When servicemembers enter the mobility section of the PDF line they first check in at the desk, get their "A" bags, which consist of a sleeping bag, mess kit and utensils, ammo pouch, medical kit and bug spray. They then get processed into the chalk, which are the groups of people who are flying on each particular aircraft. Finally, they visit multiple stations to get their chemical gear. At the end of the mobility PDF line, servicemembers have their bags inspected to make sure they are in order and complete.
PDF line servicemembers must work to complete each chalk within the set time. To manage and synchronize the process timing of every chalk, strict timelines have been established by the Deployment Control Center.

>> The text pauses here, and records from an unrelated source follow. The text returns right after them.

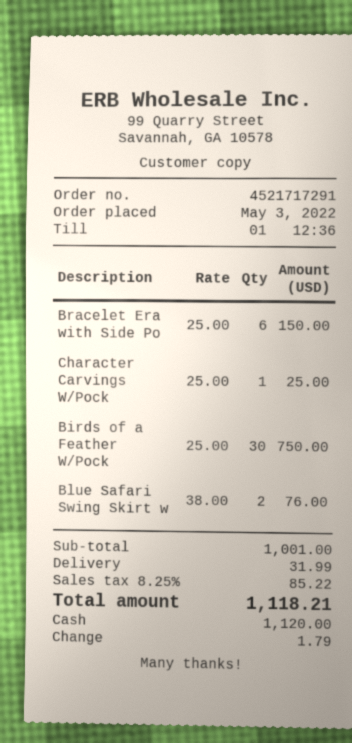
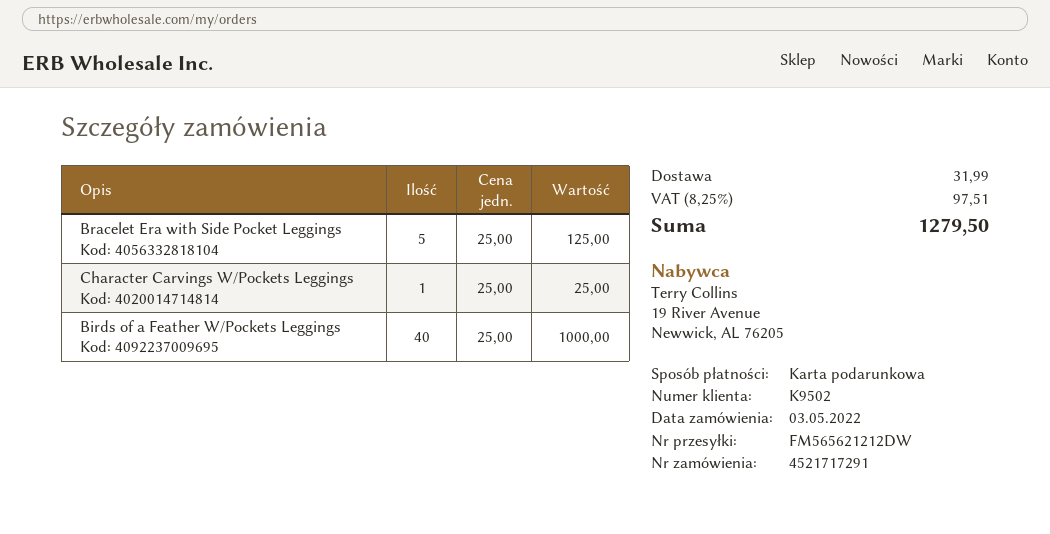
payment method: cash -> gift card
Bracelet Era with Side Po: 6 x 25.00 = 150.00 -> 5 x 25.00 = 125.00
Birds of a Feather W/Pock: 30 x 25.00 = 750.00 -> 40 x 25.00 = 1000.00
Blue Safari Swing Skirt w: 2 x 38.00 = 76.00 -> none
tax: 8.25% = 85.22 -> 8.25% = 97.51
total: 1118.21 -> 1279.50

"To make things flow more smoothly and timely, we have the items and the different sizes separated into individual boxes," said Master Sgt. Rose Robinson, 161st LRS supply technician. "For example, gloves are all in one box and parkas are all in one box. This ensures that things flow smoothly and quickly."
Exercises are conducted to ensure success when the real-world events transpire and the unit is tasked with deployments.
"It is really important that we practice this so we can work out the bugs, so that during the ORI it goes as smoothly as possible," said Tech. Sgt. Geoffrey Blank, 161st LRS mobility NCO in charge. "Obviously, the more we practice, the better we get. More importantly, the more comfortable we are with the process, the better we can explain questions processing servicemembers may have."